Il devient le Président Général de la principale association mémorielle en France, composée de plus de 170 délégations en France et à l’étranger, et qui rassemble 90 000 adhérents et adhérentes.


Quelles sont les raisons qui l’ont poussé à s’engager ? C’est quoi être Président Général d’une si grande association ? Pourquoi les associations ont un rôle essentiel à jouer dans les politiques de mémoire en France ? Quelles sont les initiatives mises en place pour commémorer, conserver et transmettre ?

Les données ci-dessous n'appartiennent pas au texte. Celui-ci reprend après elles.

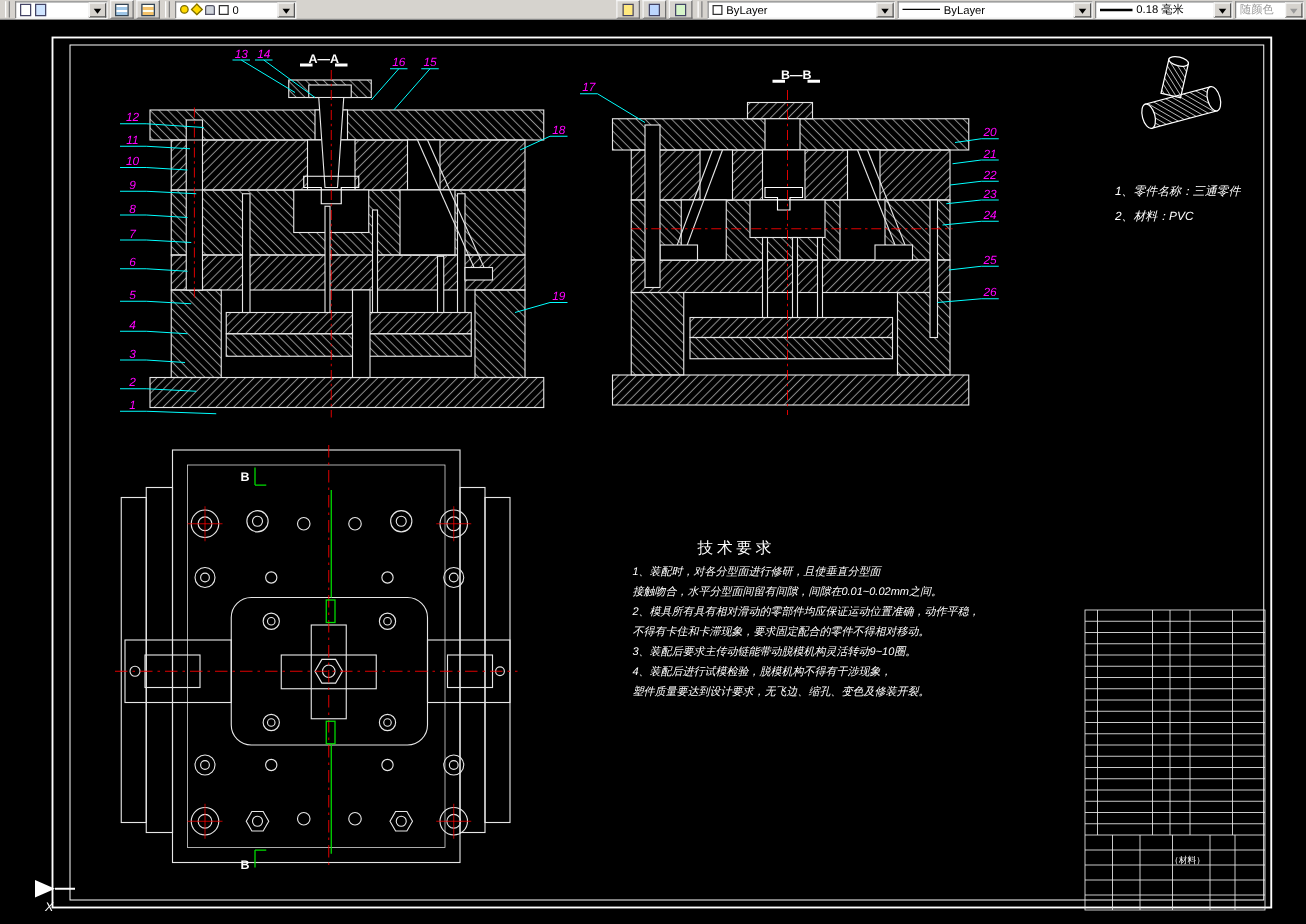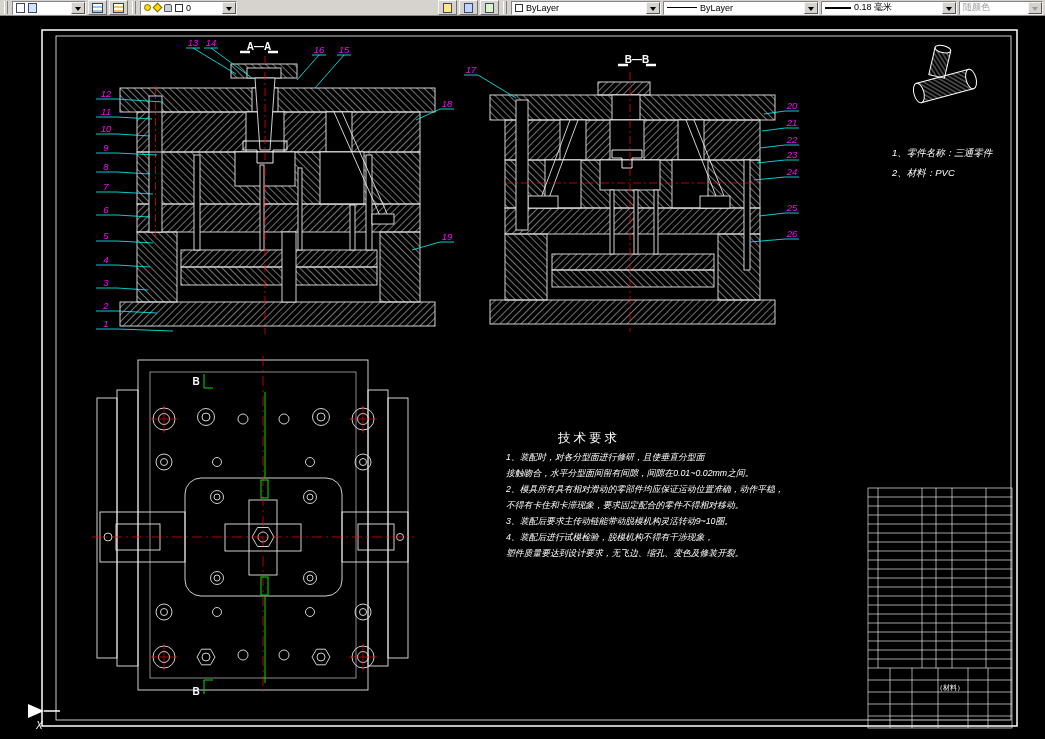--- a/index.html
+++ b/index.html
@@ -96,7 +96,7 @@
       <span class="val">ByLayer</span>
       <span class="dd"></span>
     </div>
-    <div class="combo" style="width:136px">
+    <div class="combo" style="width:110px">
       <span class="lsam thick"></span>
       <span class="val">0.18 毫米</span>
       <span class="dd"></span>

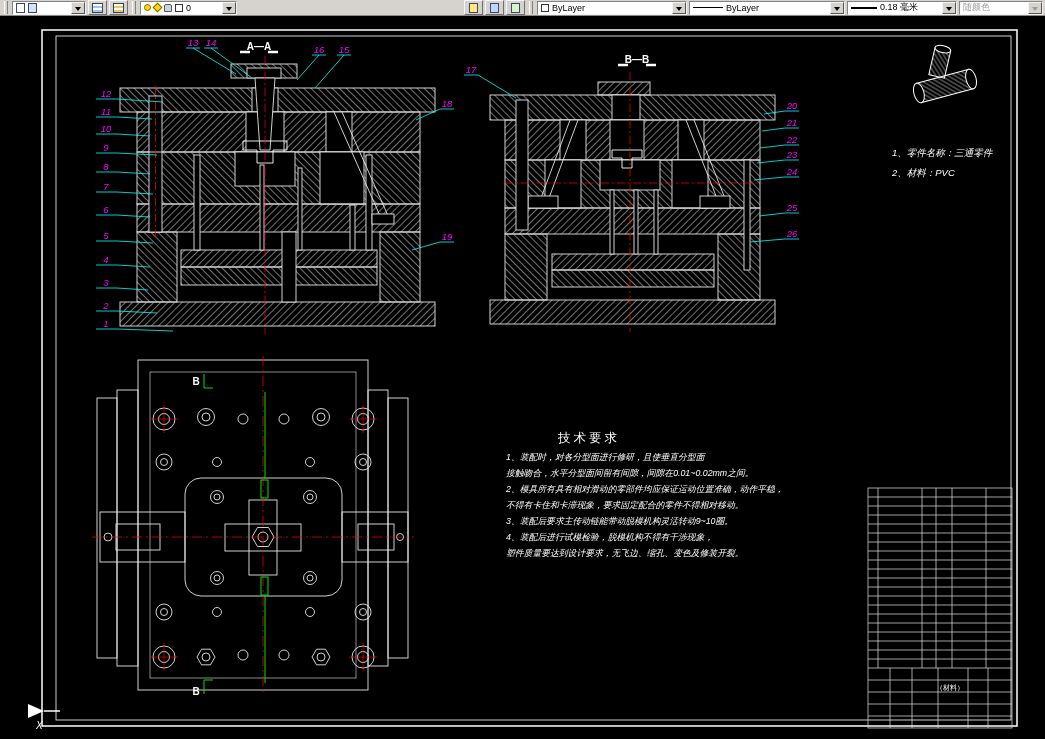--- a/index.html
+++ b/index.html
@@ -101,7 +101,7 @@
       <span class="val">0.18 毫米</span>
       <span class="dd"></span>
     </div>
-    <div class="combo disabled" style="width:84px">
+    <div class="combo disabled" style="width:55px">
       <span class="val">随颜色</span>
       <span class="dd"></span>
     </div>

Le Contrôleur Général des Armées (2s) Serge BARCELLINI, spécialiste des politiques de mémoire, témoigne à notre micro de son engagement et de sa passion pour la vie associative mémorielle française. 


A travers le témoignage des bénévoles du Souvenir Français, ce programme a pour objectif de comprendre pourquoi ces hommes et ces femmes de tous âges, d’extractions sociales ou de cultures différentes, s’engagent au quotidien pour une cause que certains pourraient qualifier de passéiste : la mémoire combattante.


Pourquoi ce choix ? Pourquoi c’est important pour eux ? Quel est leur cheminement personnel ? En quoi cet engagement donne-t-il un sens à leur vie ? Quel lien entretiennent-ils avec le souvenir et la transmission ? Quel est leur rôle en tant que bénévole ? Comment agissent-ils concrètement sur le terrain ? En quoi selon eux les conflits du passé peuvent-ils aider les générations futures à construire un monde meilleur ? 


Passeurs d’histoires est un podcast de l’Association Le Souvenir Français, produit par Suniwan.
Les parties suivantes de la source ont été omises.